> [Instructions for the task] Repeat exactly, and only, the lines from the line containing "Pink Cowgirl Boot" through the last line of the records below, including both.

> [Task material]
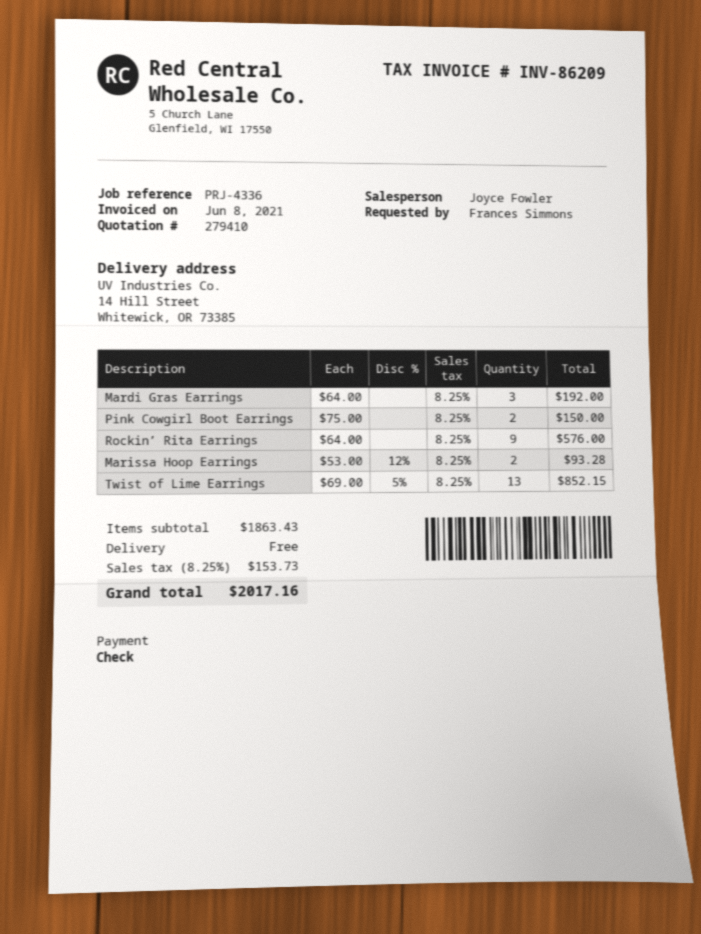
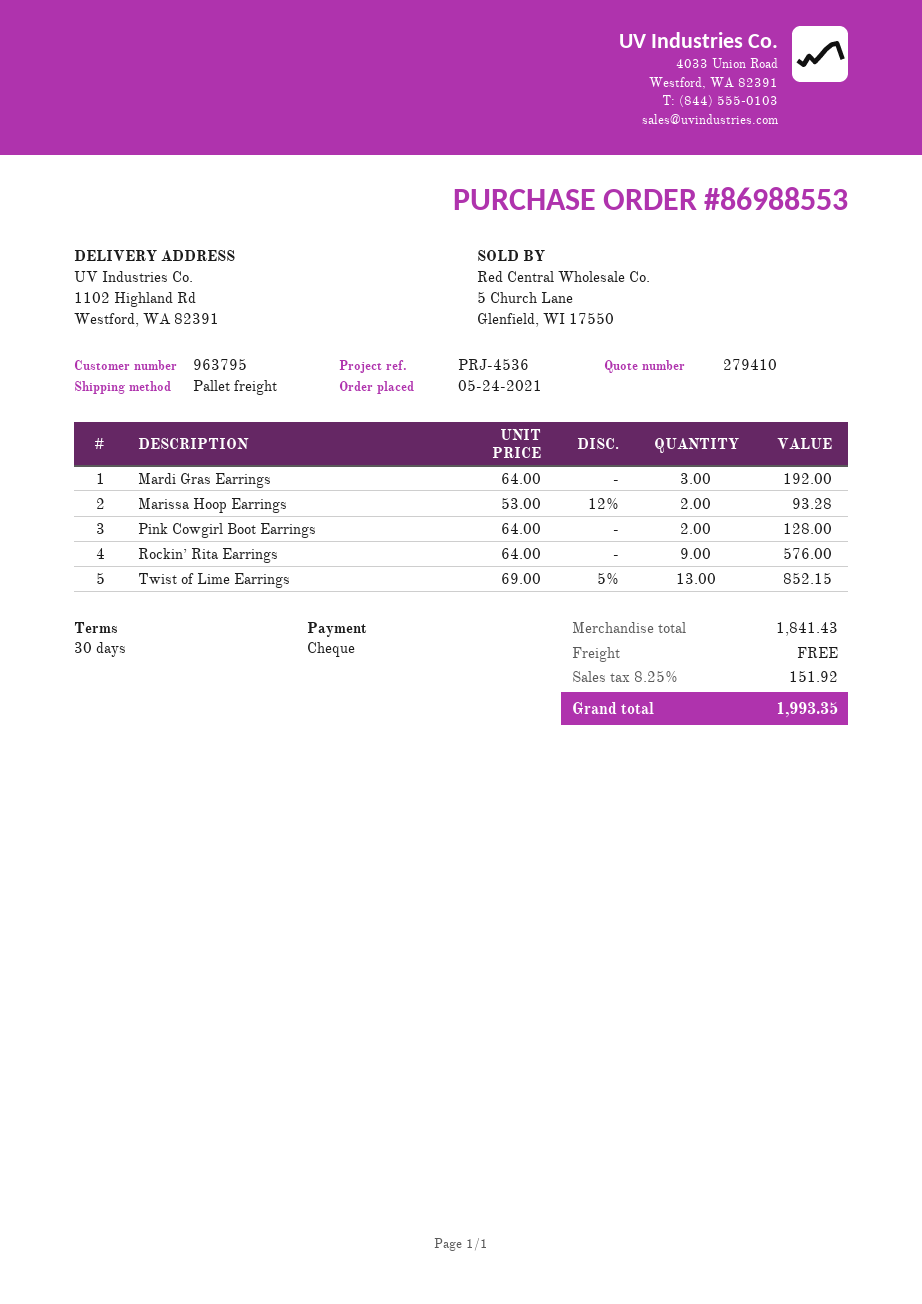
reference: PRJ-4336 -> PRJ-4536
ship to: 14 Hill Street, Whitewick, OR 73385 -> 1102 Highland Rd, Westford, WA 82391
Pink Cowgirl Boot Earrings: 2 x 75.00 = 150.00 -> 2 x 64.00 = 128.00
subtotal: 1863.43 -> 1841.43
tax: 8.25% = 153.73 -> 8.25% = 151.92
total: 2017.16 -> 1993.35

> [Solution for this exercise]
Pink Cowgirl Boot Earrings: 2 x 75.00 = 150.00 -> 2 x 64.00 = 128.00
subtotal: 1863.43 -> 1841.43
tax: 8.25% = 153.73 -> 8.25% = 151.92
total: 2017.16 -> 1993.35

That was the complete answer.